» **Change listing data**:
Content starts

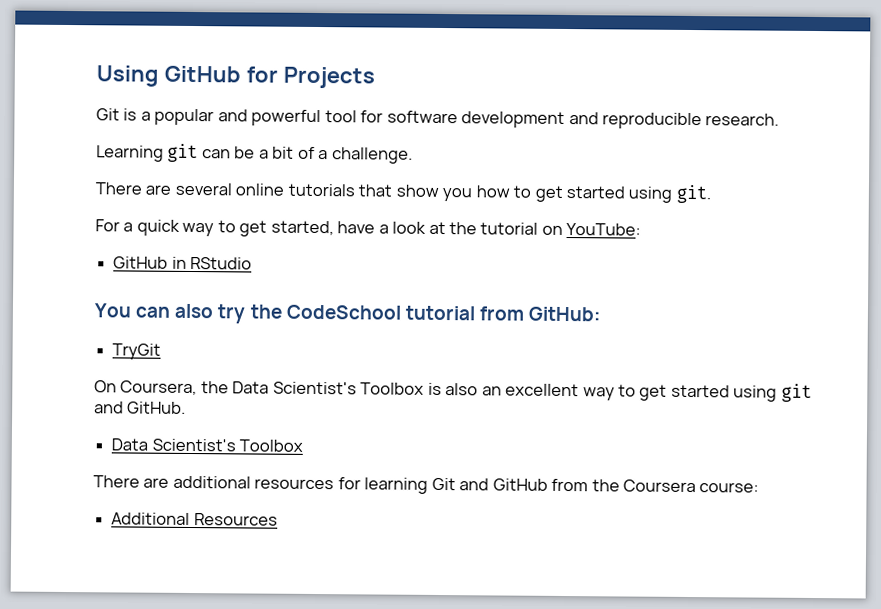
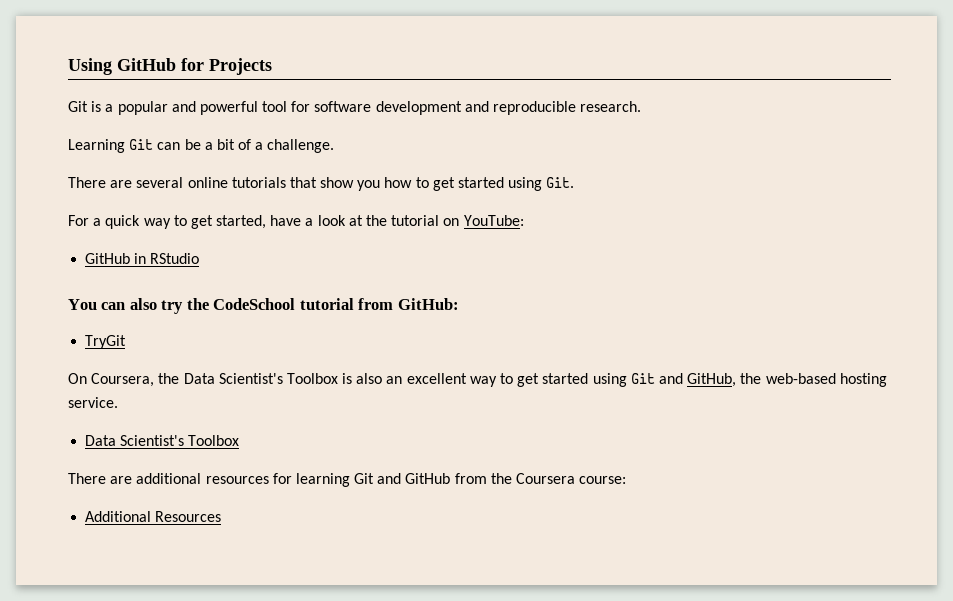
- Learning git can be a bit of a challenge.
+ Learning Git can be a bit of a challenge.
- There are several online tutorials that show you how to get started using git.
+ There are several online tutorials that show you how to get started using Git.
- On Coursera, the Data Scientist's Toolbox is also an excellent way to get started using git and GitHub.
+ On Coursera, the Data Scientist's Toolbox is also an excellent way to get started using Git and GitHub, the web-based hosting service.

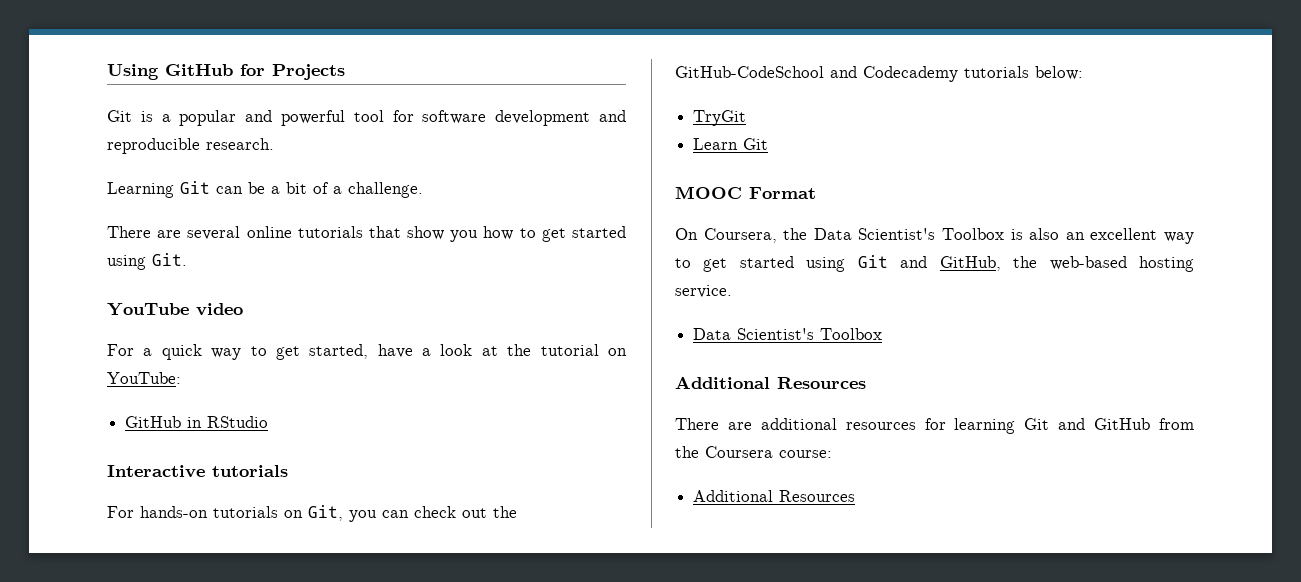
+ YouTube video
- You can also try the CodeSchool tutorial from GitHub:
+ Interactive tutorials
+ For hands-on tutorials on Git, you can check out the GitHub-CodeSchool and Codecademy tutorials below:
  TryGit
+ Learn Git
+ MOOC Format
  On Coursera, the Data Scientist's Toolbox is also an excellent way to get started using Git and GitHub, the web-based hosting service.
  Data Scientist's Toolbox
+ Additional Resources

Content ends

Working through the records, find each line containing the word "started" and copy it.

- There are several online tutorials that show you how to get started using git.
+ There are several online tutorials that show you how to get started using Git.
- On Coursera, the Data Scientist's Toolbox is also an excellent way to get started using git and GitHub.
+ On Coursera, the Data Scientist's Toolbox is also an excellent way to get started using Git and GitHub, the web-based hosting service.
  On Coursera, the Data Scientist's Toolbox is also an excellent way to get started using Git and GitHub, the web-based hosting service.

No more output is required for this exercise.